Cha started off by drawing a comparison between Chinese Christians and Korean Christians at the turn of the twentieth century. Whereas Christianity in China became an antithesis to the concept of national identity, the Korean Christians were able to merge their national and religious identities more seamlessly. Using this as a point of departure, Professor Cha then addressed the dominant narrative that during the Japan colonization, specifically between 1930 and 1945, the Korean Christians demonstrated against Japanese colonialists in their refusal of bowing to the Japanese shrines. Instead, Professor Cha presented that the Korean Christians did in fact bow to the Japanese shrines.

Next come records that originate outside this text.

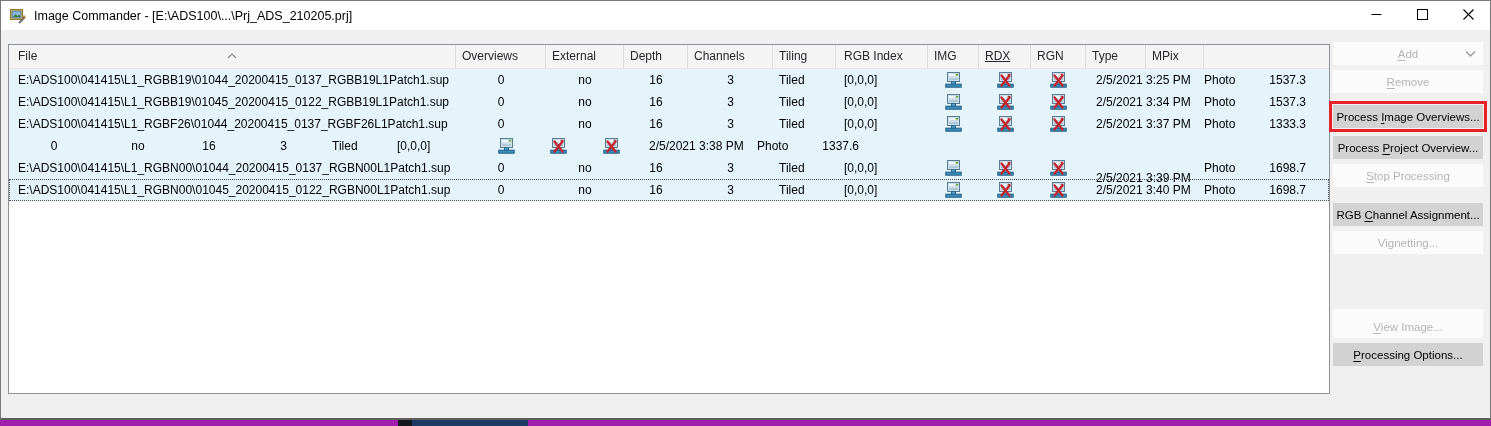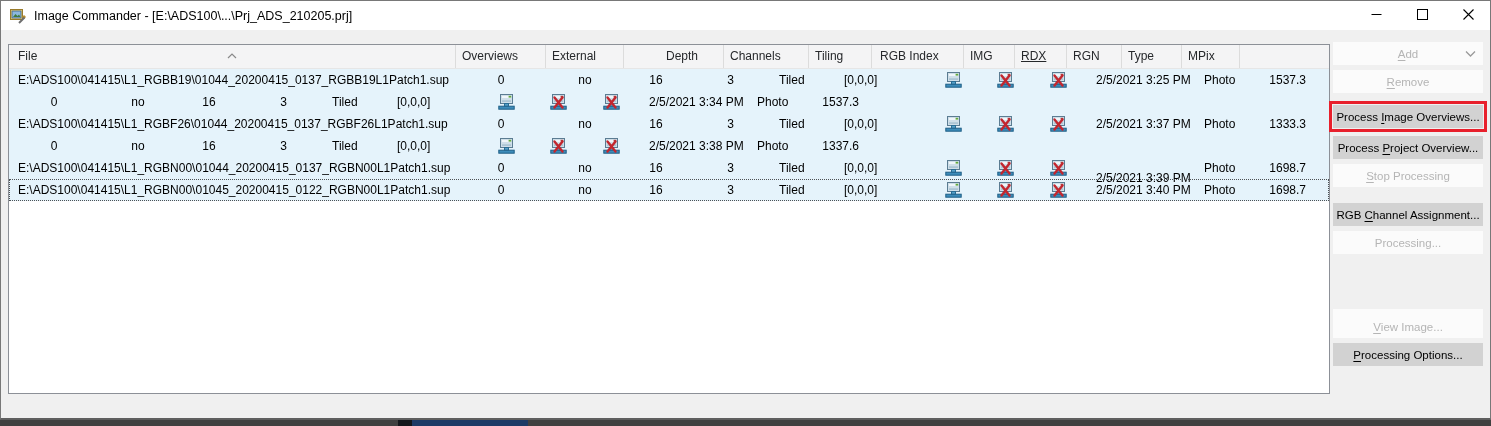--- a/index.html
+++ b/index.html
@@ -3,7 +3,7 @@
 <meta charset="utf-8">
 <style>
   html,body{margin:0;padding:0;}
-  .stage{position:relative;width:1491px;height:426px;background:#404040;
+  .stage{position:relative;width:1491px;height:426px;background:#a21caf;
          font-family:"Liberation Sans","DejaVu Sans",sans-serif;overflow:hidden;
          -webkit-font-smoothing:antialiased;}
   .window{position:absolute;left:0;top:0;width:1491px;height:420px;box-sizing:border-box;

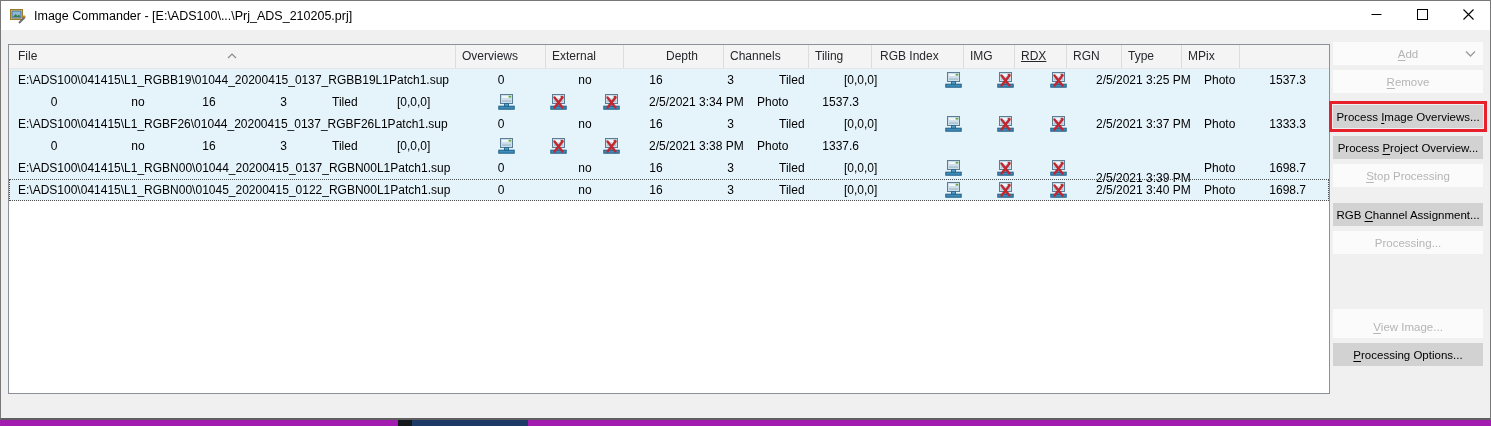--- a/index.html
+++ b/index.html
@@ -102,7 +102,7 @@
     <div class="hcell" style="width: 447px; padding-left: 9px;">File</div>
         <div class="hcell" style="width: 90px;">Overviews</div>
         <div class="hcell" style="width: 78px;">External</div>
-        <div class="hcell" style="width: 64px; margin-left: 36px;">Depth</div>
+        <div class="hcell" style="width: 64px;">Depth</div>
         <div class="hcell" style="width: 85px;">Channels</div>
         <div class="hcell" style="width: 63px; padding-left: 6px;">Tiling</div>
         <div class="hcell" style="width: 92px; padding-left: 8px;">RGB Index</div>

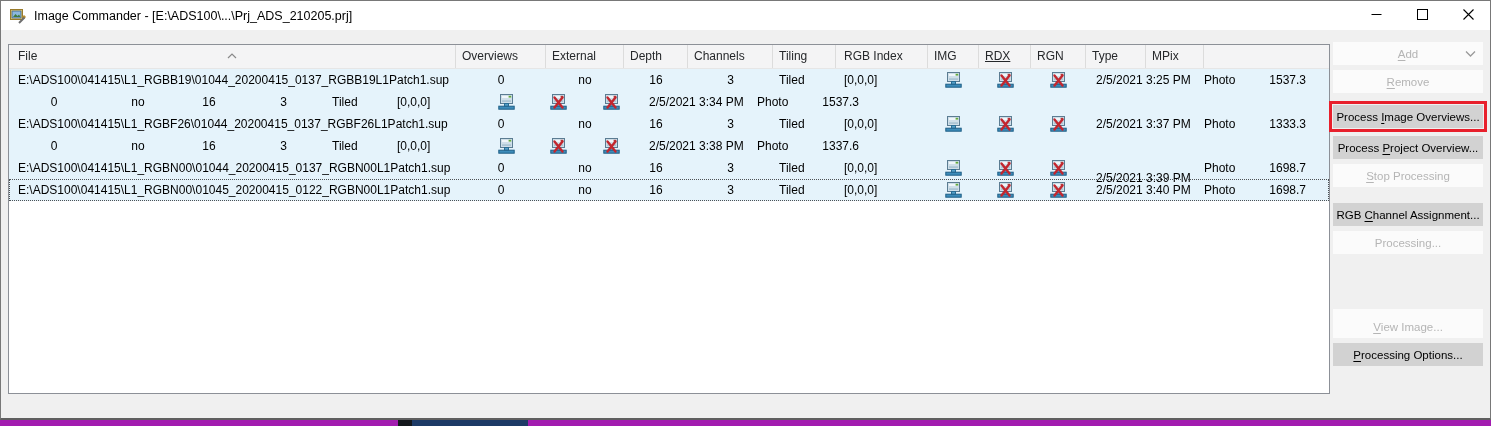--- a/index.html
+++ b/index.html
@@ -158,6 +158,7 @@
           <div class="tcell a-right" style="width: 58px; padding-right: 10px;">1537.3</div>
         </div>
         <div class="trow sel">
+          <div class="tcell a-left" style="width: 447px; padding-left: 9px;">E:\ADS100\041415\L1_RGBB19\01045_20200415_0122_RGBB19L1Patch1.sup</div>
           <div class="tcell a-center" style="width: 90px;">0</div>
           <div class="tcell a-center" style="width: 78px;">no</div>
           <div class="tcell a-center" style="width: 64px;">16</div>

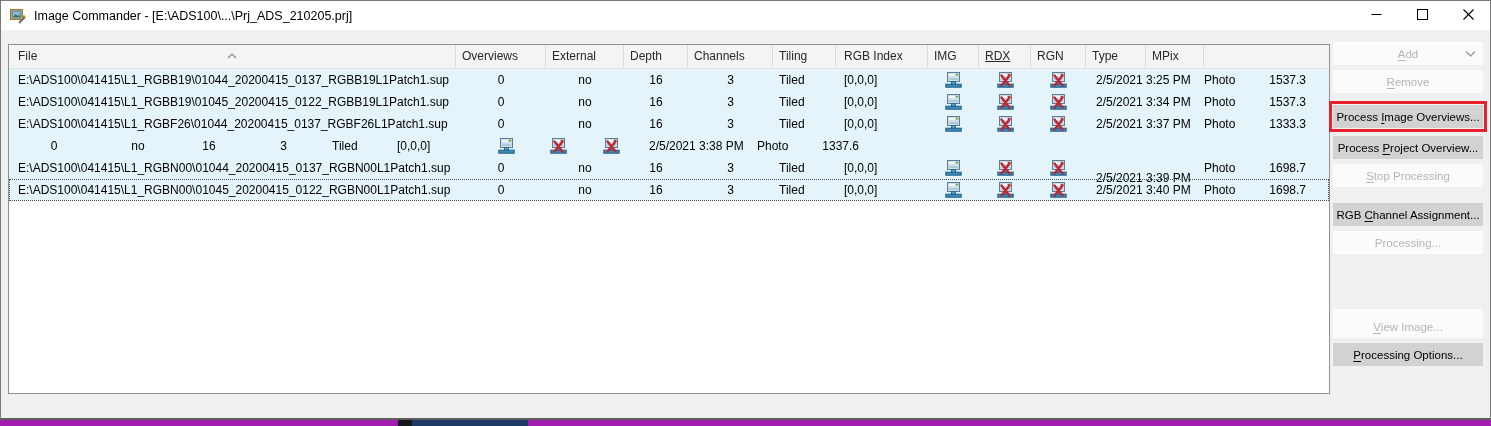--- a/index.html
+++ b/index.html
@@ -411,7 +411,7 @@
         <span>hannel Assignment...</span>
       </div>
       <div class="btn off" style="top: 231px;">
-        <span>Processing...</span>
+        <span>Vignetting...</span>
       </div>
       <div class="btn off" style="top: 301px; margin-top: 8px;">
         <span>Tilting...</span>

Placing his emphasis on the Korean Christian mission schools, Cha recognized four actors of tension: the Japanese state/Japanese Shinto, the Korean Christians, the foreign mostly U.S. Christian missionaries, and the domestic Korean Christian missionaries. While there was ambiguity between the State Shinto and Religious Shinto in the Japanese colonial government’s directive, the Japanese authority in Korea still forced the Korean Christians in the Mission schools to visit, bow, and participate in the shrine ceremony. Through the example of George S. McCune, a mission school principal that refused to ask his Korean Christian students to bow to the shrine and was subsequently dismissed, Professor Cha established the tensions between the Korean Christian missionaries and the Japanese state and alluded to the prevailing narrative that the Korean Christian missionaries stood together unified to defy the Japanese authority on the shrine matter.

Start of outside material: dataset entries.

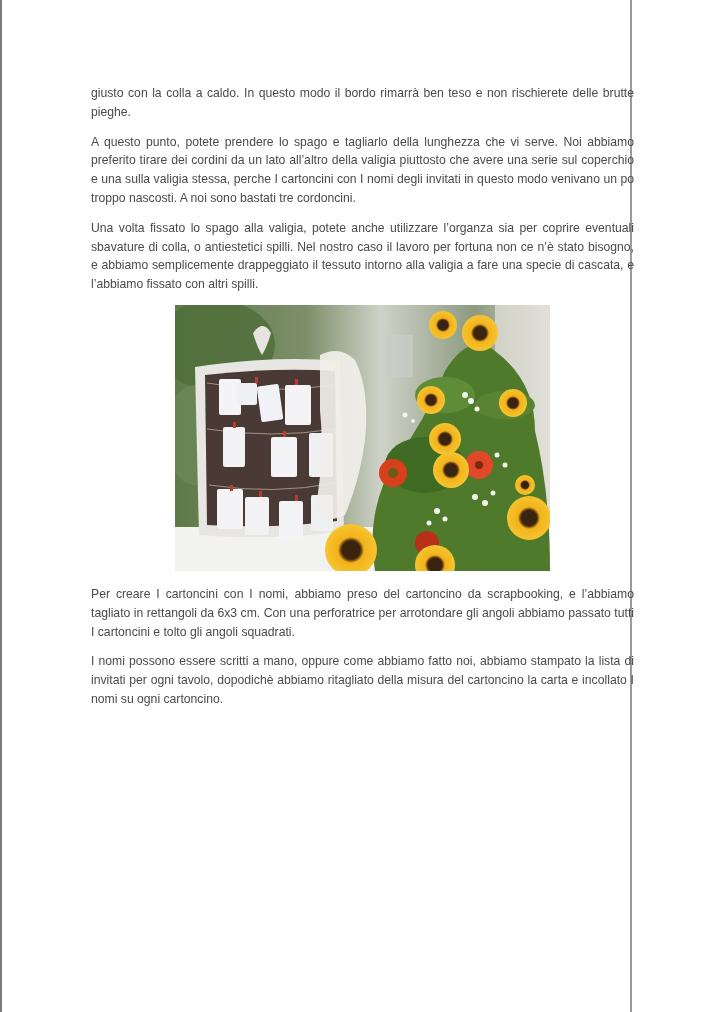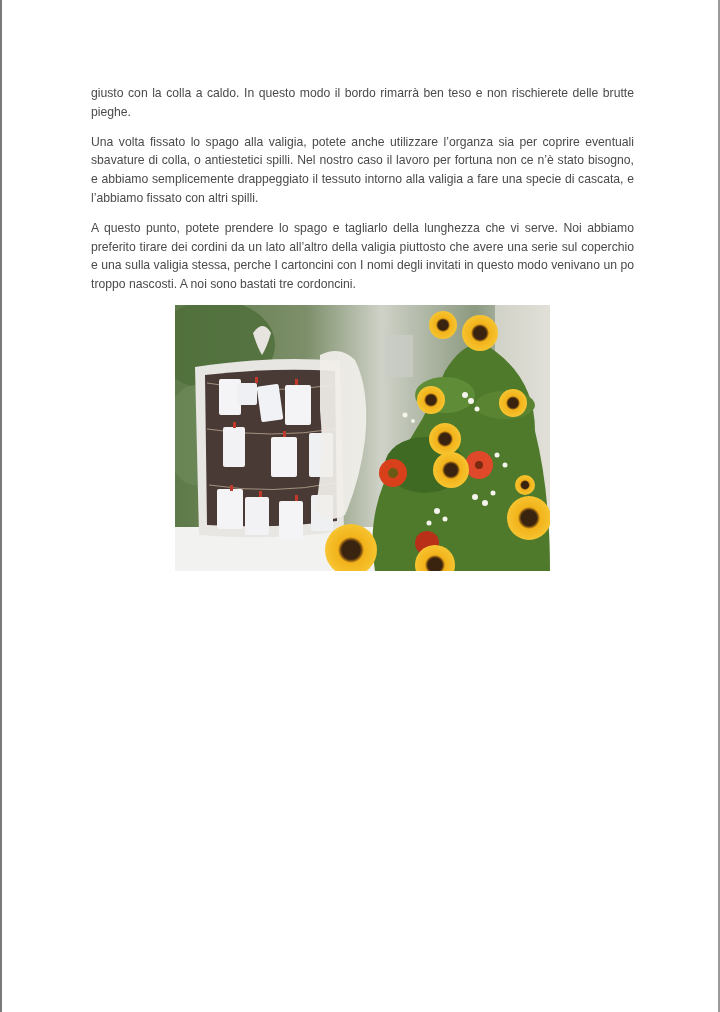--- a/index.html
+++ b/index.html
@@ -17,7 +17,7 @@
       position: absolute;
       left: 0;
       top: 0;
-      width: 720px;
+      width: 632px;
       height: 1012px;
       box-sizing: border-box;
       border-left: 2px solid #7a7a7a;

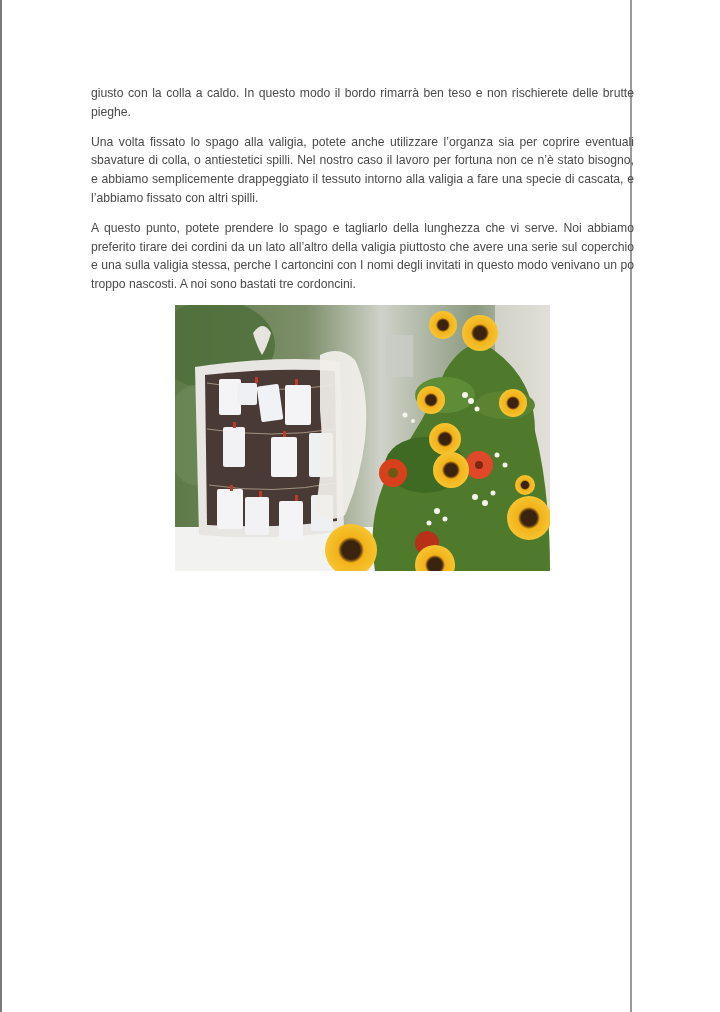--- a/index.html
+++ b/index.html
@@ -58,8 +58,8 @@
 <div class="page">
   <div class="content">
     <p>giusto con la colla a caldo. In questo modo il bordo rimarrà ben teso e non rischierete delle brutte pieghe.</p>
+    <p>A questo punto, potete prendere lo spago e tagliarlo della lunghezza che vi serve. Noi abbiamo preferito tirare dei cordini da un lato all’altro della valigia piuttosto che avere una serie sul coperchio e una sulla valigia stessa, perche I cartoncini con I nomi degli invitati in questo modo venivano un po troppo nascosti. A noi sono bastati tre cordoncini.</p>
     <p>Una volta fissato lo spago alla valigia, potete anche utilizzare l’organza sia per coprire eventuali sbavature di colla, o antiestetici spilli. Nel nostro caso il lavoro per fortuna non ce n’è stato bisogno, e abbiamo semplicemente drappeggiato il tessuto intorno alla valigia a fare una specie di cascata, e l’abbiamo fissato con altri spilli.</p>
-    <p>A questo punto, potete prendere lo spago e tagliarlo della lunghezza che vi serve. Noi abbiamo preferito tirare dei cordini da un lato all’altro della valigia piuttosto che avere una serie sul coperchio e una sulla valigia stessa, perche I cartoncini con I nomi degli invitati in questo modo venivano un po troppo nascosti. A noi sono bastati tre cordoncini.</p>
 
     <div class="figure">
       <svg class="photo" viewBox="0 0 375 266" preserveAspectRatio="none" xmlns="http://www.w3.org/2000/svg">

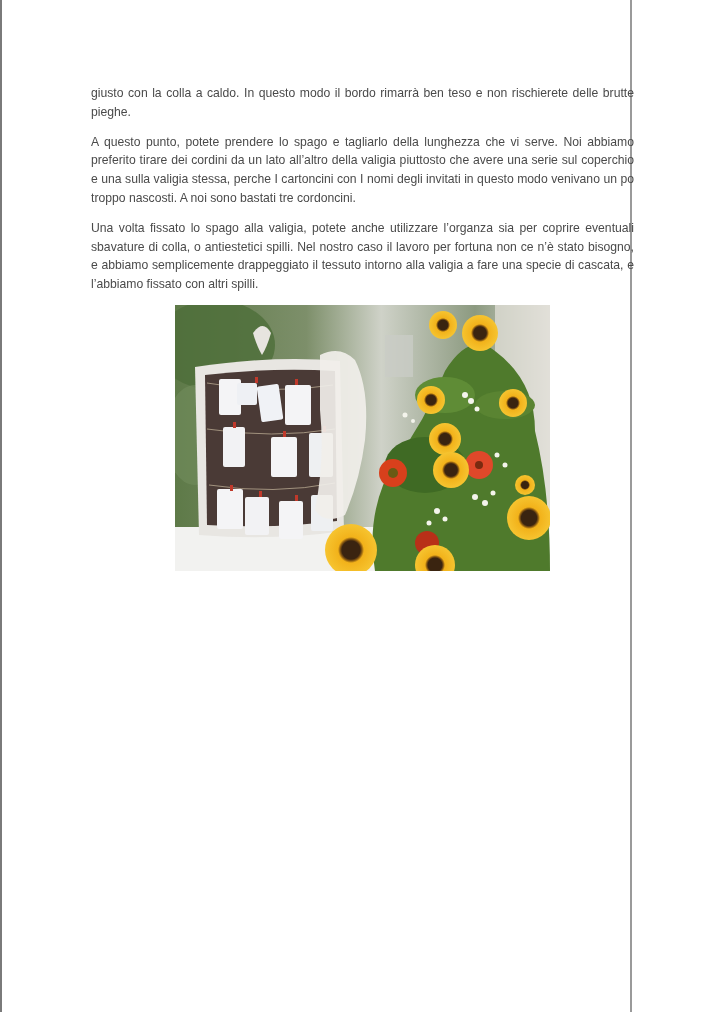--- a/index.html
+++ b/index.html
@@ -163,6 +163,7 @@
       </svg>
     </div>
 
+    <p>Per creare I cartoncini con I nomi, abbiamo preso del cartoncino da scrapbooking, e l’abbiamo tagliato in rettangoli da 6x3 cm. Con una perforatrice per arrotondare gli angoli abbiamo passato tutti I cartoncini e tolto gli angoli squadrati.</p>
   </div>
 </div>
 

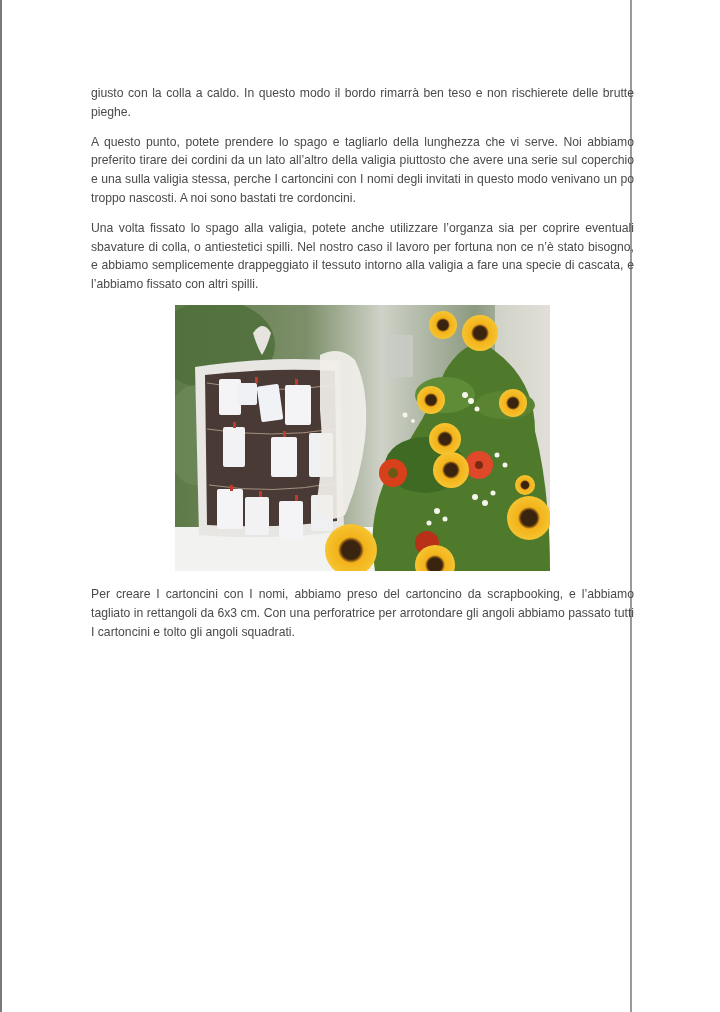--- a/index.html
+++ b/index.html
@@ -164,6 +164,7 @@
     </div>
 
     <p>Per creare I cartoncini con I nomi, abbiamo preso del cartoncino da scrapbooking, e l’abbiamo tagliato in rettangoli da 6x3 cm. Con una perforatrice per arrotondare gli angoli abbiamo passato tutti I cartoncini e tolto gli angoli squadrati.</p>
+    <p>I nomi possono essere scritti a mano, oppure come abbiamo fatto noi, abbiamo stampato la lista di invitati per ogni tavolo, dopodichè abbiamo ritagliato della misura del cartoncino la carta e incollato I nomi su ogni cartoncino.</p>
   </div>
 </div>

Next, Professor Cha examined the internal conflicts between the Korean Christians and the foreign U.S. Christian missionaries, and debunked the previous narrative that Korean Christians acted in unison against the Japanese authority and its order of bowing to the shrine. He explained that there existed an unequal relationship between the U.S. Christian missionaries and the Korean Christians, as the foreign missionaries refused to grant authority and control for the domestic Korean Christians to regulate the Mission schools. Cha explained that with the growing social tension of Japanese colonization in Korea, many foreign Christian missionaries left Korea, while the domestic Korean Christians took over control and bowed to the shrine as dictated by the Japanese authority. The lecture concluded with a revisit to the 1945 division of Korean Peninsula that still separates North and South Korea today; he identified the entanglement of Korea’s colonial past under Japanese colonization with the Cold War unequal relationship under the U.S. military occupation, and its immediate impact on the Korean Christian Church.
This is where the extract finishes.